Task: A stretch of the entries below is to be set down exactly, running from the line with "moved [75,92,398,144] ->" through the line with "[62,162,398,214] نقش موثر", both included, and no other line.

Start of Exercise data

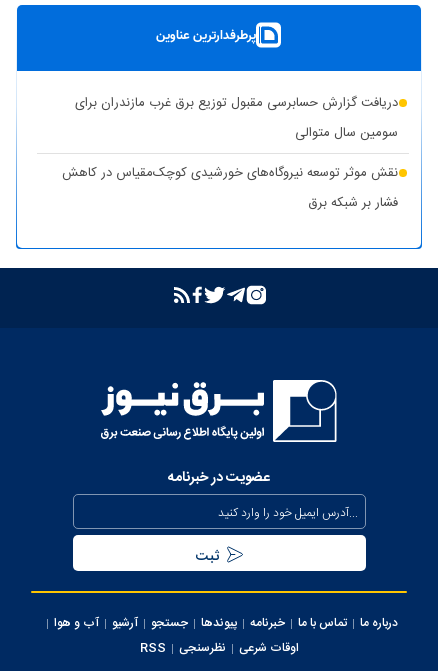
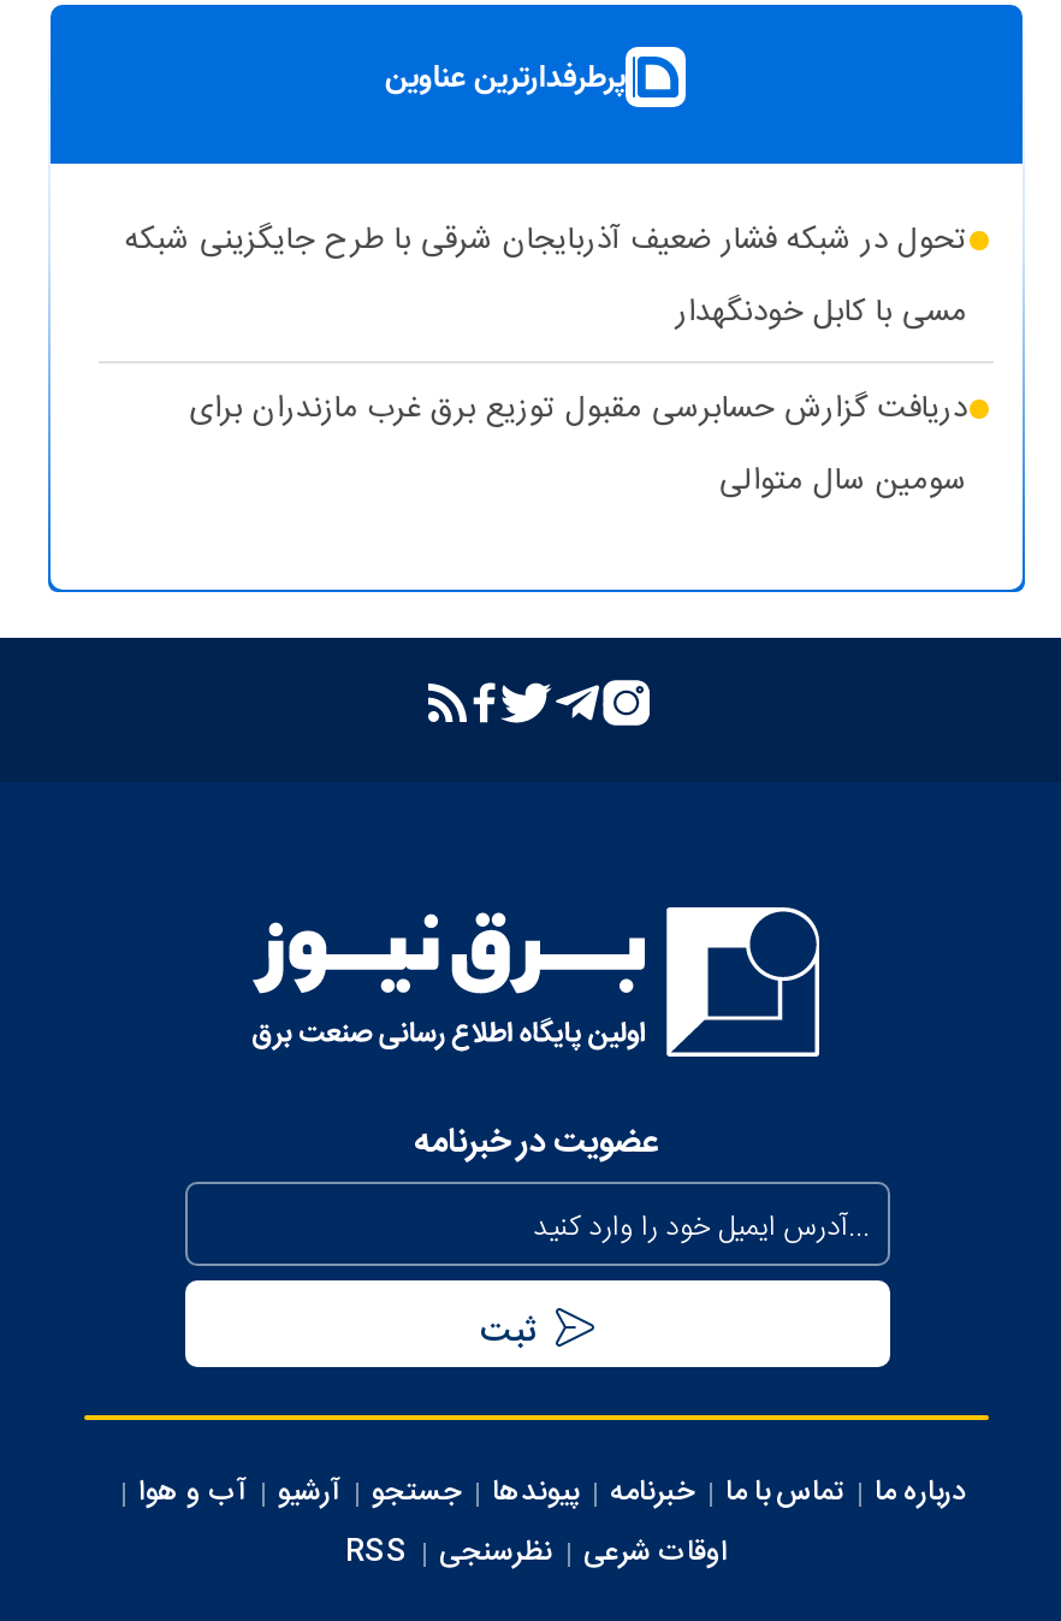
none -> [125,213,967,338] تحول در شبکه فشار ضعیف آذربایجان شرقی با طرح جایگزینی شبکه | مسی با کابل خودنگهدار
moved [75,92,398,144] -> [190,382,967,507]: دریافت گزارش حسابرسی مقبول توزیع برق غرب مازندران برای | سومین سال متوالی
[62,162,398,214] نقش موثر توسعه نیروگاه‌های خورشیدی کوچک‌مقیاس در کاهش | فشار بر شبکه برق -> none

End of Exercise data
Start of Exercise data

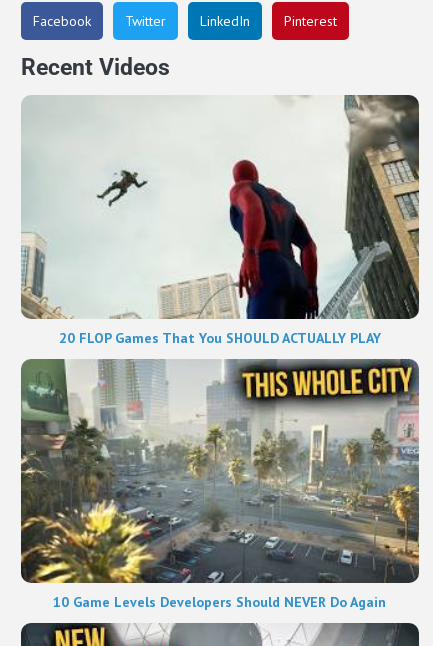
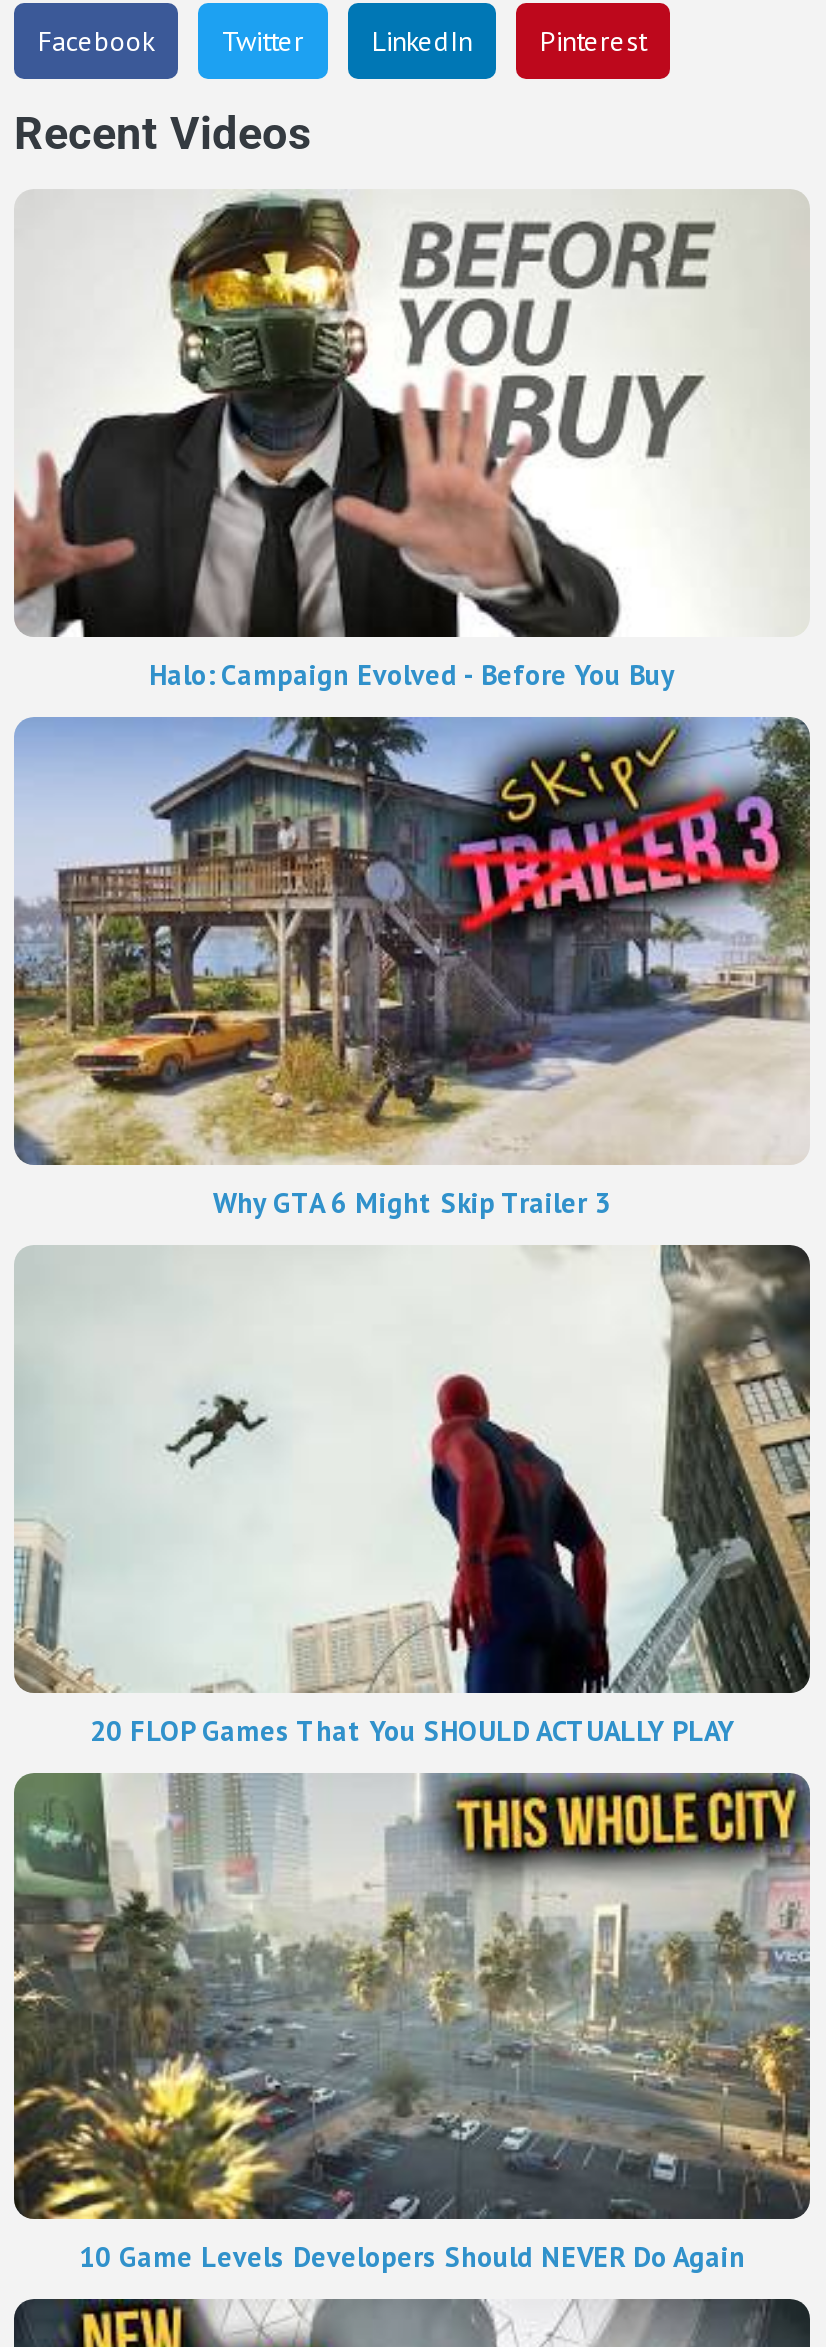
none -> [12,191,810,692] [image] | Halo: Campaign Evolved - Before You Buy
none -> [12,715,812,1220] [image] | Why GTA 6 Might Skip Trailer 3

End of Exercise data
Start of Exercise data

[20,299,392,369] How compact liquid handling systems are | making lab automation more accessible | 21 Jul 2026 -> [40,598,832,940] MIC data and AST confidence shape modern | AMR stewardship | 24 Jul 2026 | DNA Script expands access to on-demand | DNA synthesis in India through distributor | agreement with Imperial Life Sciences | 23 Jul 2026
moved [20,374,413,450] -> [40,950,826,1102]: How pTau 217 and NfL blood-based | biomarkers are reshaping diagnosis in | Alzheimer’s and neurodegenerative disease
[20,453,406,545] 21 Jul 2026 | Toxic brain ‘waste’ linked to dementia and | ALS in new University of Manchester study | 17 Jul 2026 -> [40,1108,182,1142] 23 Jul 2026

End of Exercise data

Exercise result:
moved [75,92,398,144] -> [190,382,967,507]: دریافت گزارش حسابرسی مقبول توزیع برق غرب مازندران برای | سومین سال متوالی
[62,162,398,214] نقش موثر توسعه نیروگاه‌های خورشیدی کوچک‌مقیاس در کاهش | فشار بر شبکه برق -> none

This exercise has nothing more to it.